━━ Dataset
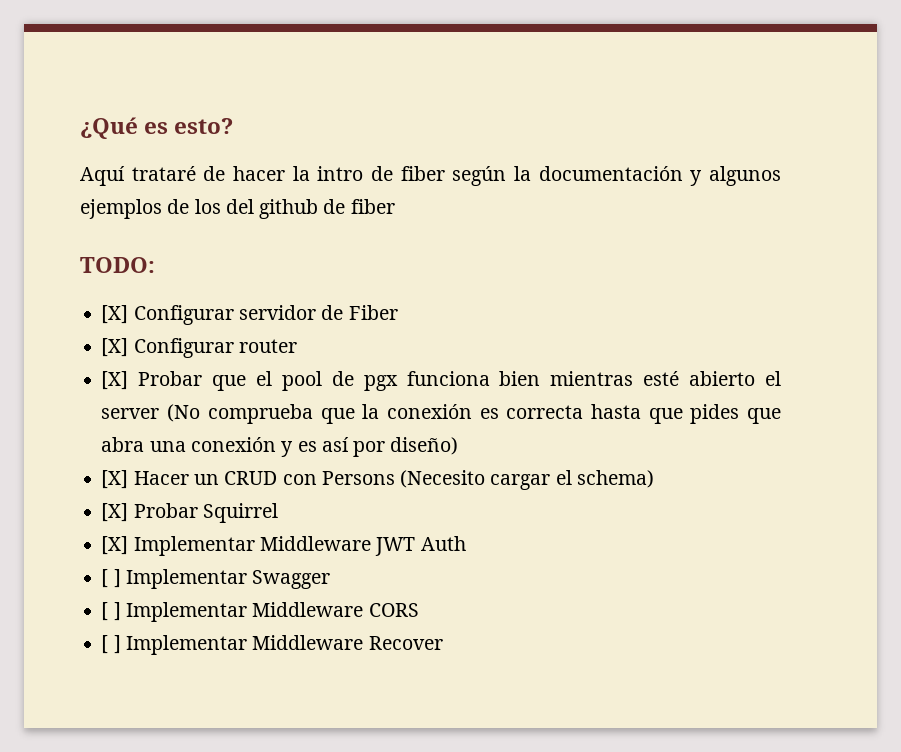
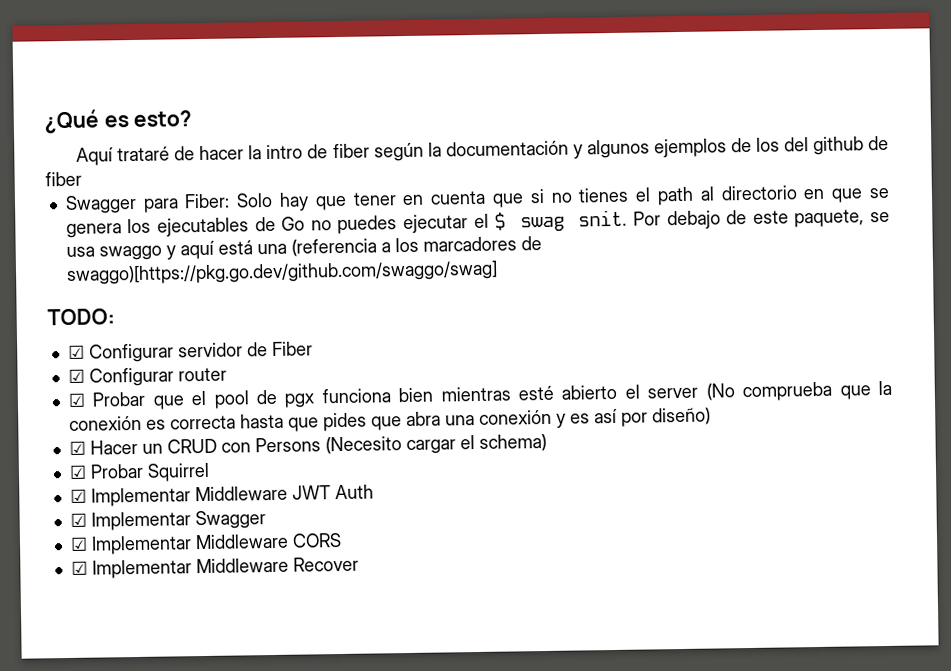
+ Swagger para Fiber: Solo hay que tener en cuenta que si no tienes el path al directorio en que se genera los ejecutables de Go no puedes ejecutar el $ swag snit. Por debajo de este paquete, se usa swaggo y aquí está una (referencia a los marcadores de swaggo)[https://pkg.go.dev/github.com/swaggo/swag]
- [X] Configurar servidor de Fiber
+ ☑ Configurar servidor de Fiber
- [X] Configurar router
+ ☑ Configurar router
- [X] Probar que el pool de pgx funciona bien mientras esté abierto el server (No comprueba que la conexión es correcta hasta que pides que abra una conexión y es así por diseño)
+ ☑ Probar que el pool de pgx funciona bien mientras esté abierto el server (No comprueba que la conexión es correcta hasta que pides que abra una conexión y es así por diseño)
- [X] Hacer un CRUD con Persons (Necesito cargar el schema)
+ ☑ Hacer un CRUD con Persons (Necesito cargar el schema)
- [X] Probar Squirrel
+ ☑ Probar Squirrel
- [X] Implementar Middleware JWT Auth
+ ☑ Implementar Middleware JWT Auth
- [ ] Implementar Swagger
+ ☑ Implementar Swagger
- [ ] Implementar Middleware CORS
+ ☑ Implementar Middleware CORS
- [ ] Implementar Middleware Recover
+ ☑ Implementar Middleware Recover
━━━━
Would you please copy the material exactly, leaving all the pictures out?

+ Swagger para Fiber: Solo hay que tener en cuenta que si no tienes el path al directorio en que se genera los ejecutables de Go no puedes ejecutar el $ swag snit. Por debajo de este paquete, se usa swaggo y aquí está una (referencia a los marcadores de swaggo)[https://pkg.go.dev/github.com/swaggo/swag]
- [X] Configurar servidor de Fiber
+ ☑ Configurar servidor de Fiber
- [X] Configurar router
+ ☑ Configurar router
- [X] Probar que el pool de pgx funciona bien mientras esté abierto el server (No comprueba que la conexión es correcta hasta que pides que abra una conexión y es así por diseño)
+ ☑ Probar que el pool de pgx funciona bien mientras esté abierto el server (No comprueba que la conexión es correcta hasta que pides que abra una conexión y es así por diseño)
- [X] Hacer un CRUD con Persons (Necesito cargar el schema)
+ ☑ Hacer un CRUD con Persons (Necesito cargar el schema)
- [X] Probar Squirrel
+ ☑ Probar Squirrel
- [X] Implementar Middleware JWT Auth
+ ☑ Implementar Middleware JWT Auth
- [ ] Implementar Swagger
+ ☑ Implementar Swagger
- [ ] Implementar Middleware CORS
+ ☑ Implementar Middleware CORS
- [ ] Implementar Middleware Recover
+ ☑ Implementar Middleware Recover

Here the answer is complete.